*Available records*:

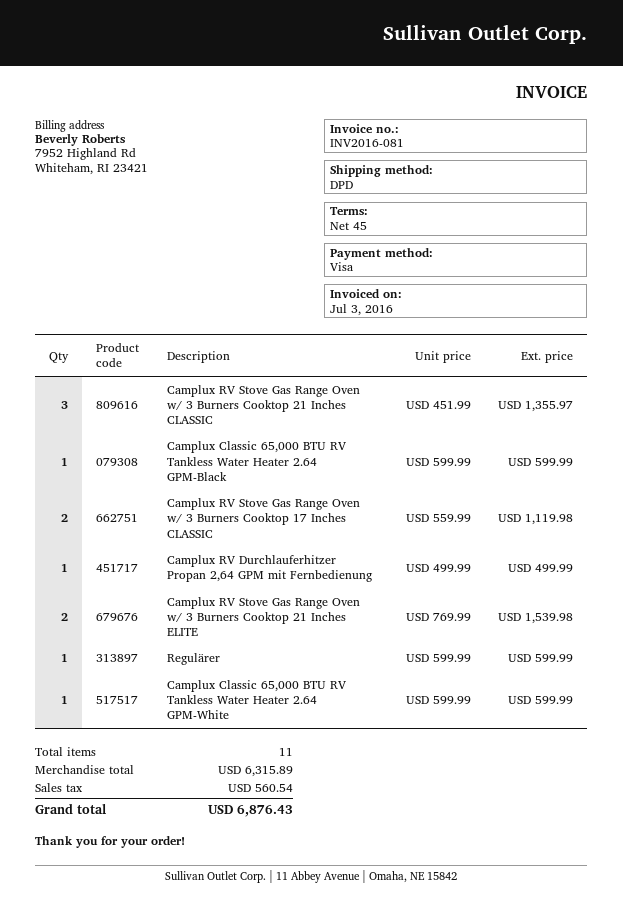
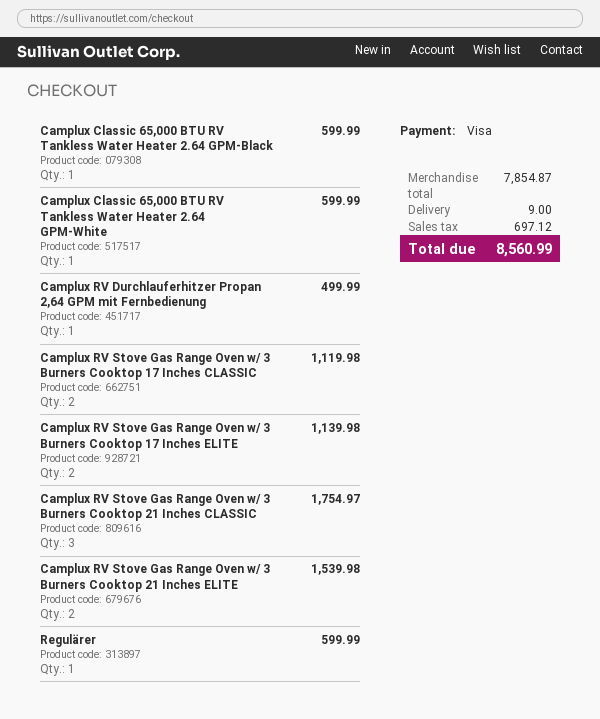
Camplux RV Stove Gas Range Oven w/ 3 Burners Cooktop 21 Inches CLASSIC: 3 for 1355.97 -> 3 for 1754.97
Camplux RV Stove Gas Range Oven w/ 3 Burners Cooktop 17 Inches ELITE: none -> 2 for 1139.98
subtotal: 6315.89 -> 7854.87
shipping: none -> 9.00
tax: 560.54 -> 697.12
total: 6876.43 -> 8560.99

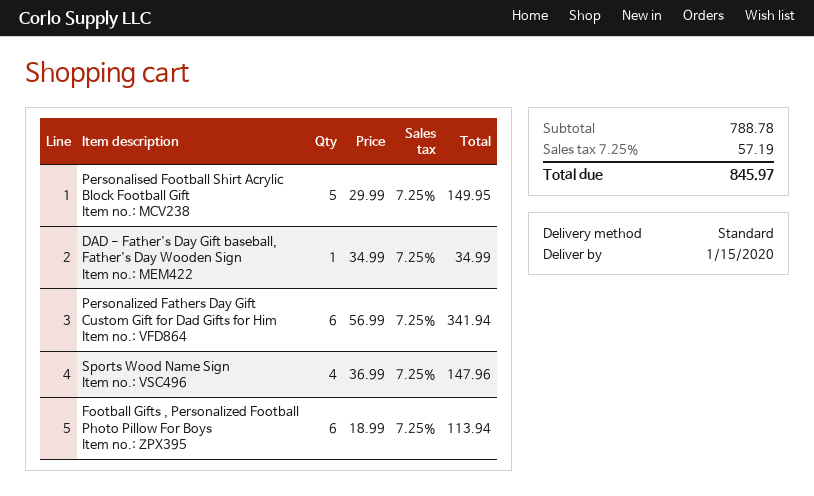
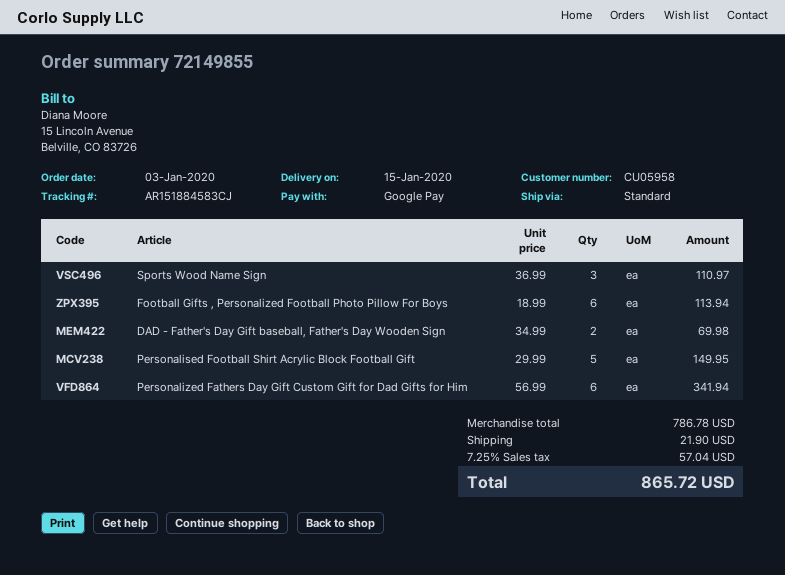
DAD - Father's Day Gift baseball, Father's Day Wooden Sign: 1 x 34.99 = 34.99 -> 2 x 34.99 = 69.98
Sports Wood Name Sign: 4 x 36.99 = 147.96 -> 3 x 36.99 = 110.97
subtotal: 788.78 -> 786.78
shipping: none -> 21.90
tax: 7.25% = 57.19 -> 7.25% = 57.04
total: 845.97 -> 865.72

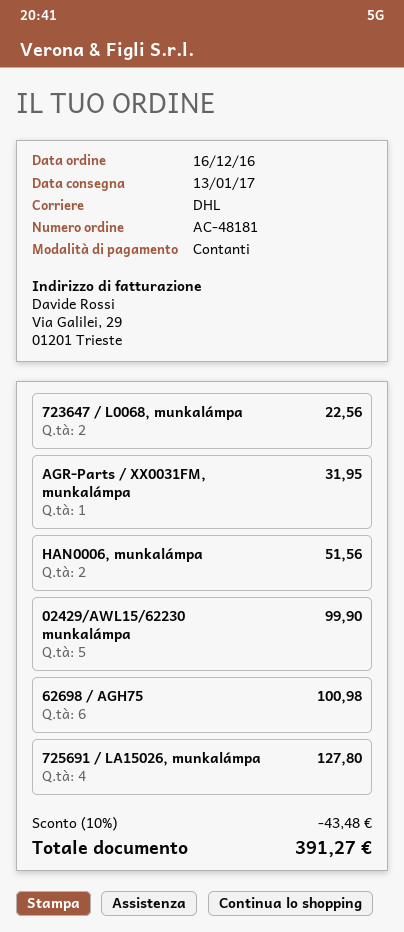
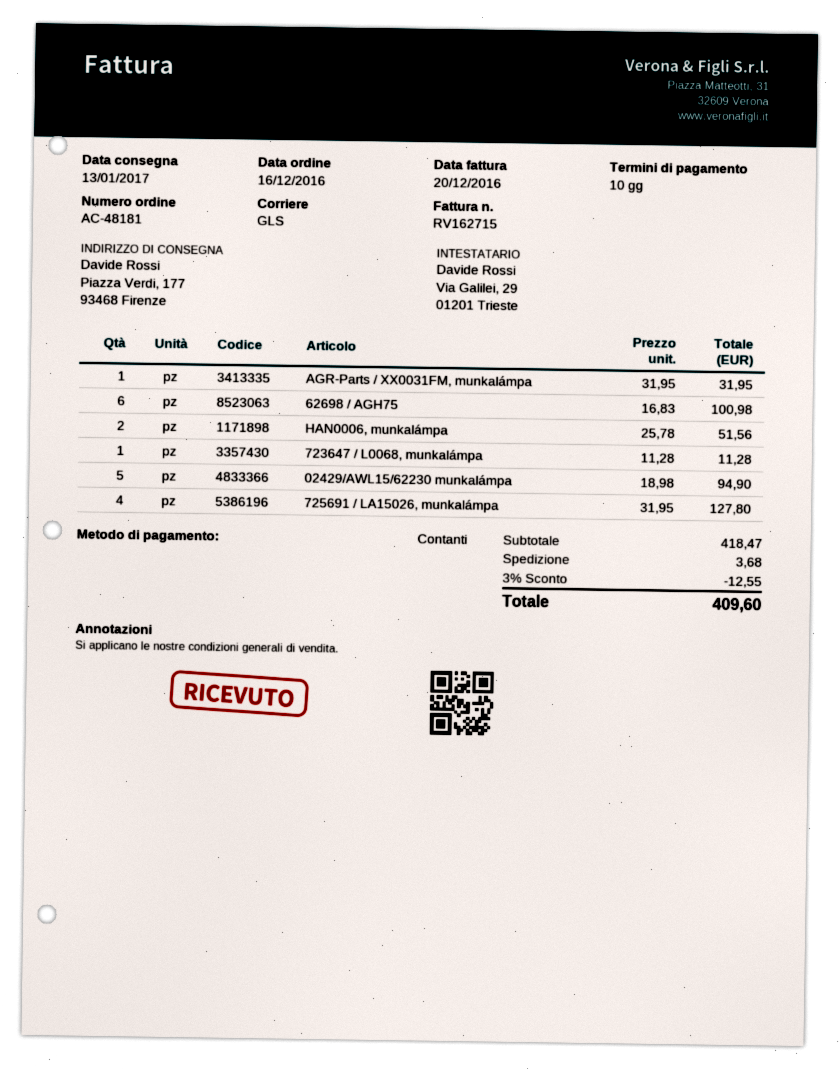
shipping method: DHL -> GLS
723647 / L0068, munkalámpa: 2 for 22.56 -> 1 for 11.28
02429/AWL15/62230 munkalámpa: 5 for 99.90 -> 5 for 94.90
discount: 10% = 43.48 -> 3% = 12.55
shipping: none -> 3.68
total: 391.27 -> 409.60

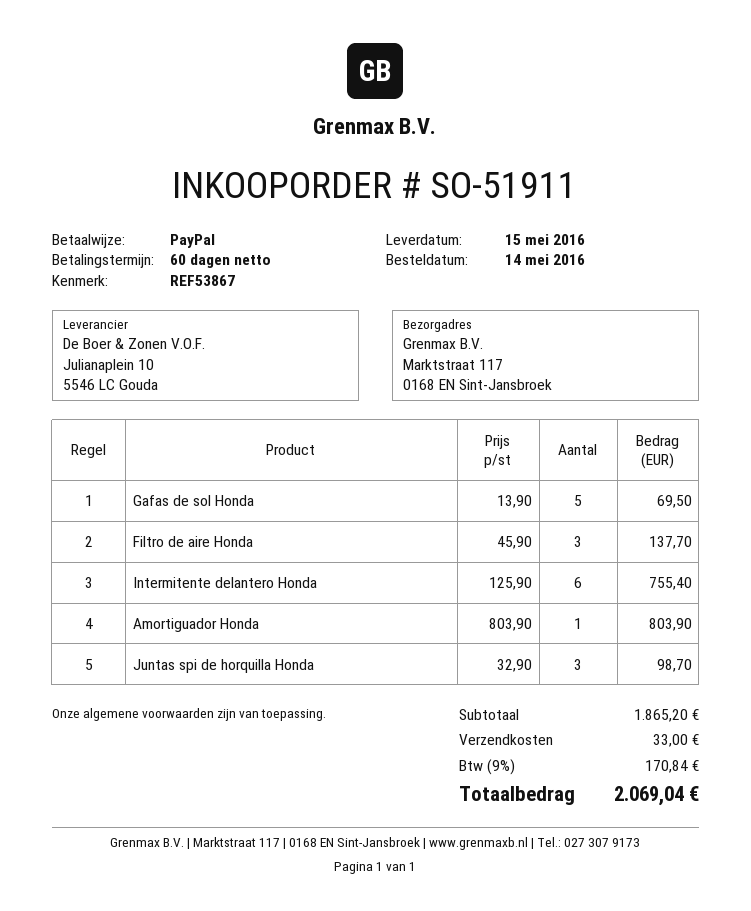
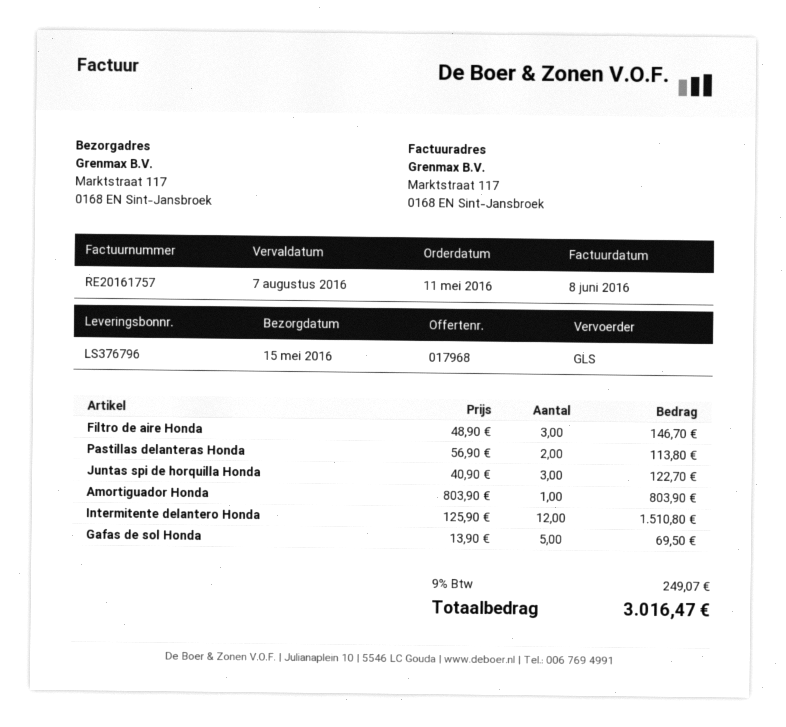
order date: 2016-05-14 -> 2016-05-11
Filtro de aire Honda: 3 x 45.90 = 137.70 -> 3 x 48.90 = 146.70
Intermitente delantero Honda: 6 x 125.90 = 755.40 -> 12 x 125.90 = 1510.80
Juntas spi de horquilla Honda: 3 x 32.90 = 98.70 -> 3 x 40.90 = 122.70
Pastillas delanteras Honda: none -> 2 x 56.90 = 113.80
shipping: 33.00 -> none
tax: 9% = 170.84 -> 9% = 249.07
total: 2069.04 -> 3016.47

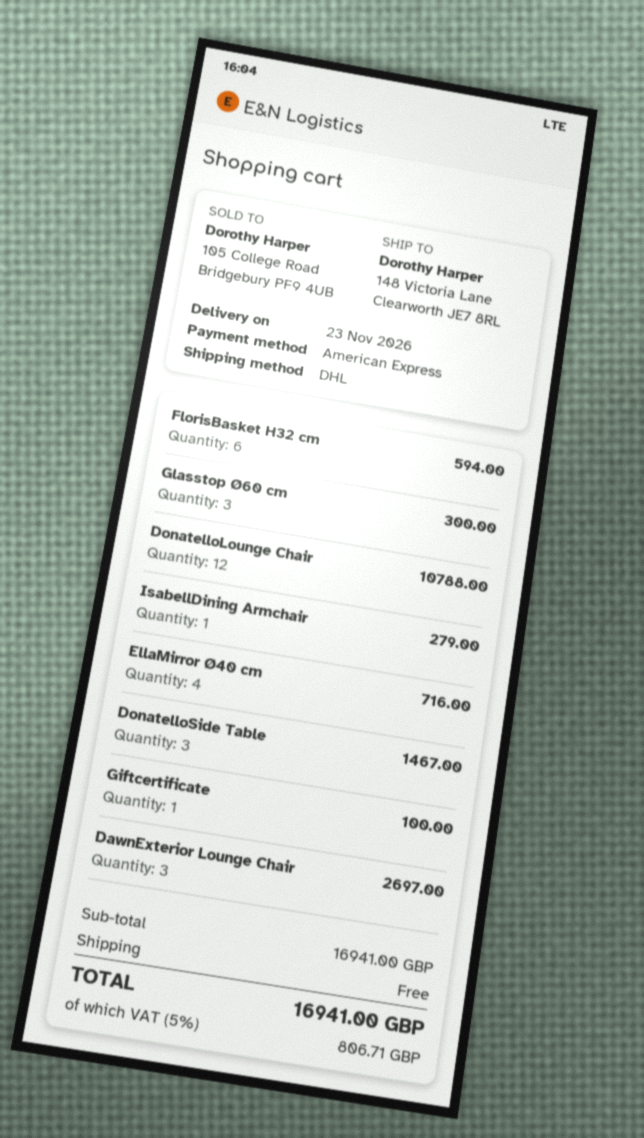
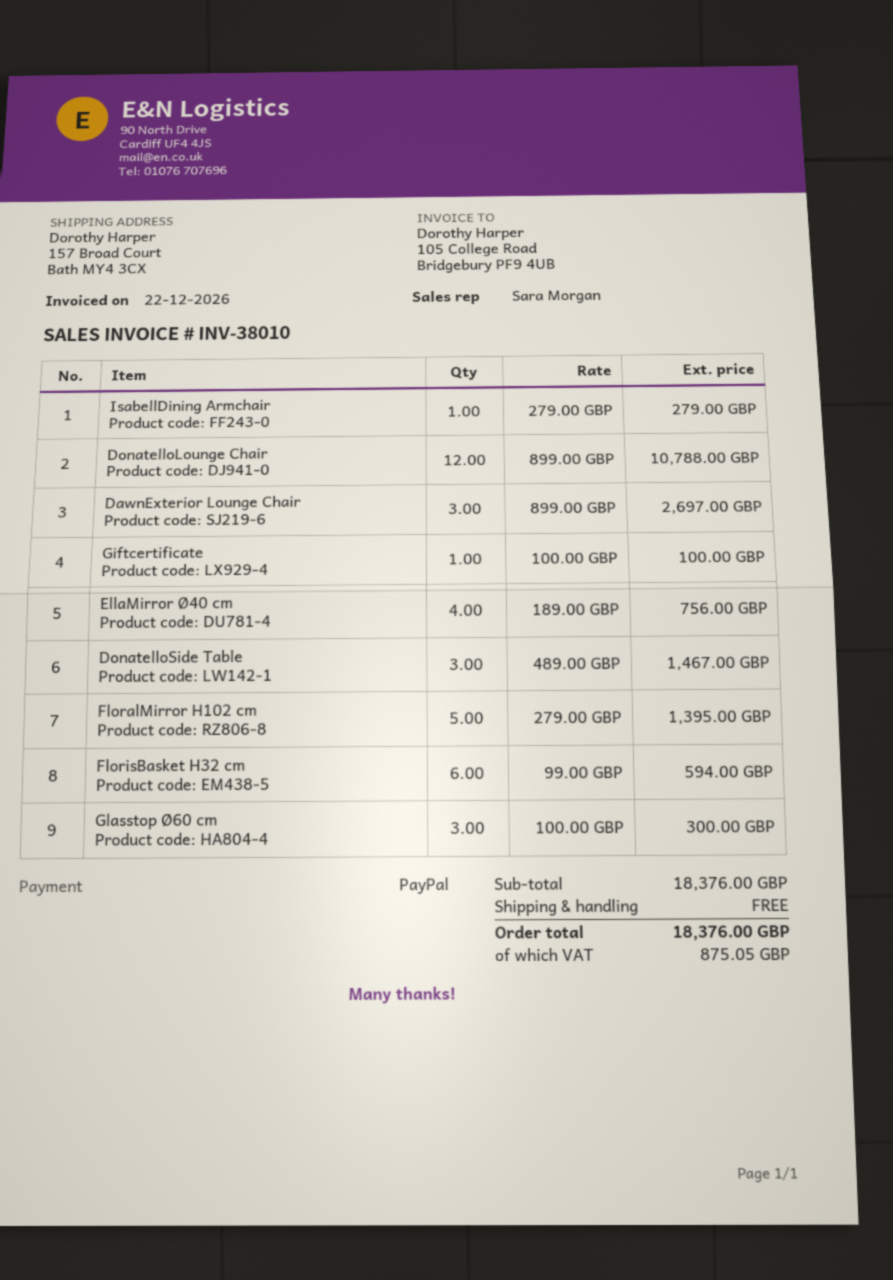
payment method: American Express -> PayPal
ship to: 148 Victoria Lane, Clearworth JE7 8RL -> 157 Broad Court, Bath MY4 3CX
EllaMirror Ø40 cm: 4 for 716.00 -> 4 for 756.00
FloralMirror H102 cm: none -> 5 for 1395.00
subtotal: 16941.00 -> 18376.00
tax: 806.71 -> 875.05
total: 16941.00 -> 18376.00

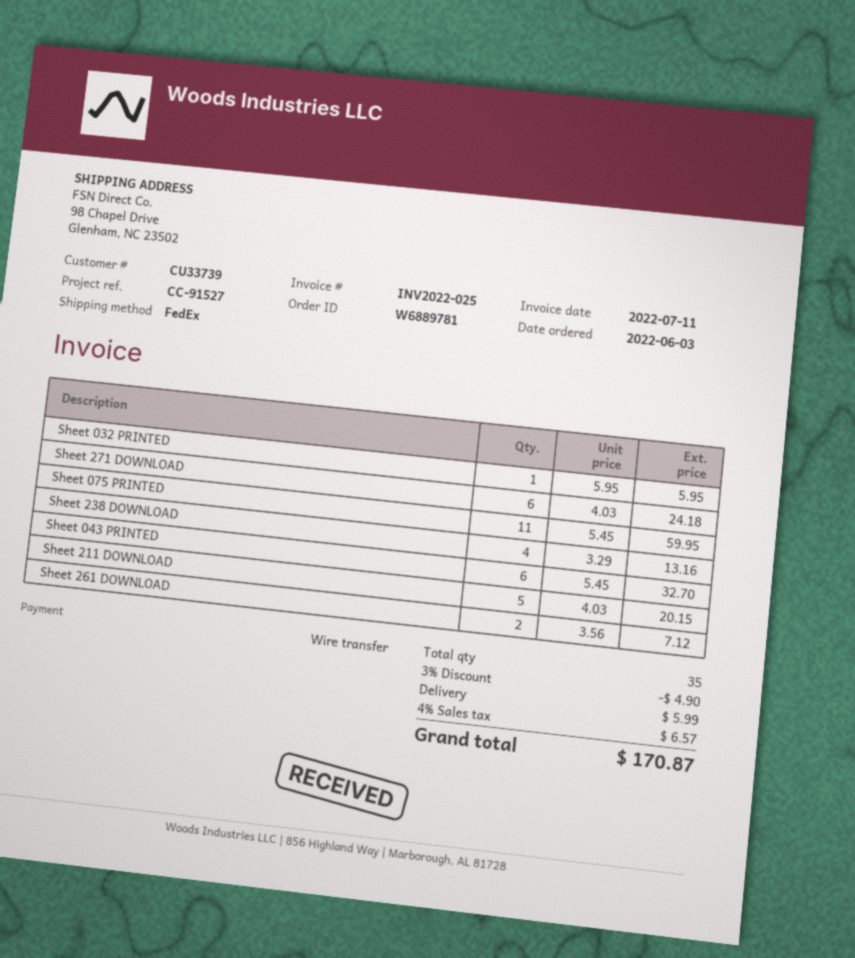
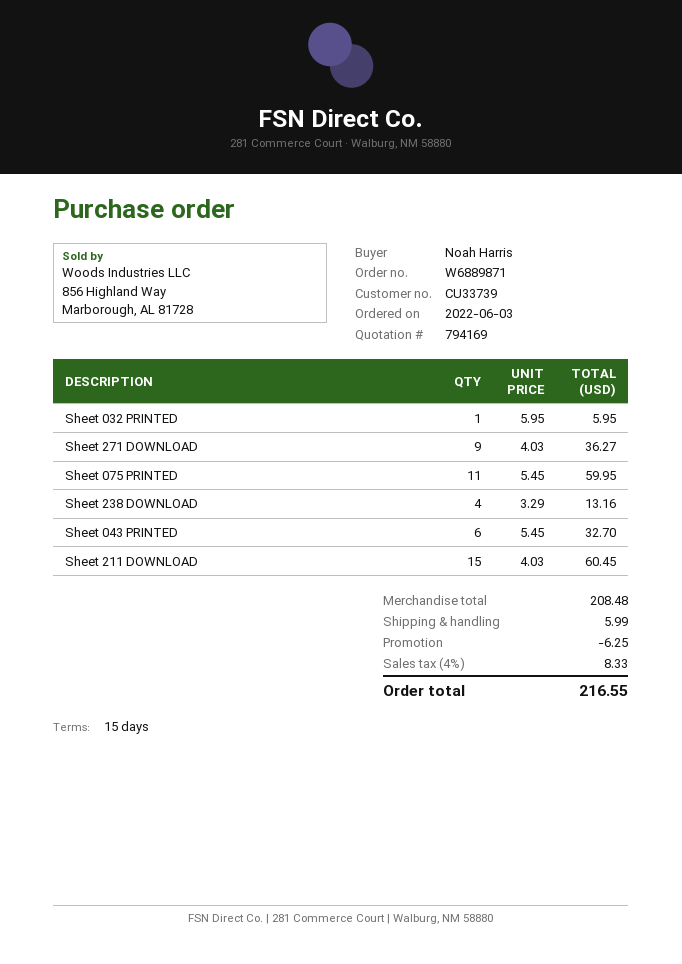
order number: W6889781 -> W6889871
Sheet 271 DOWNLOAD: 6 x 4.03 = 24.18 -> 9 x 4.03 = 36.27
Sheet 211 DOWNLOAD: 5 x 4.03 = 20.15 -> 15 x 4.03 = 60.45
Sheet 261 DOWNLOAD: 2 x 3.56 = 7.12 -> none
discount: 4.90 -> 6.25
tax: 4% = 6.57 -> 4% = 8.33
total: 170.87 -> 216.55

*Exercise goal*:
Copy every line above in which the string "shipping" shows up.

*Answer to the exercise*:
shipping: none -> 9.00
shipping: none -> 21.90
shipping method: DHL -> GLS
shipping: none -> 3.68
shipping: 33.00 -> none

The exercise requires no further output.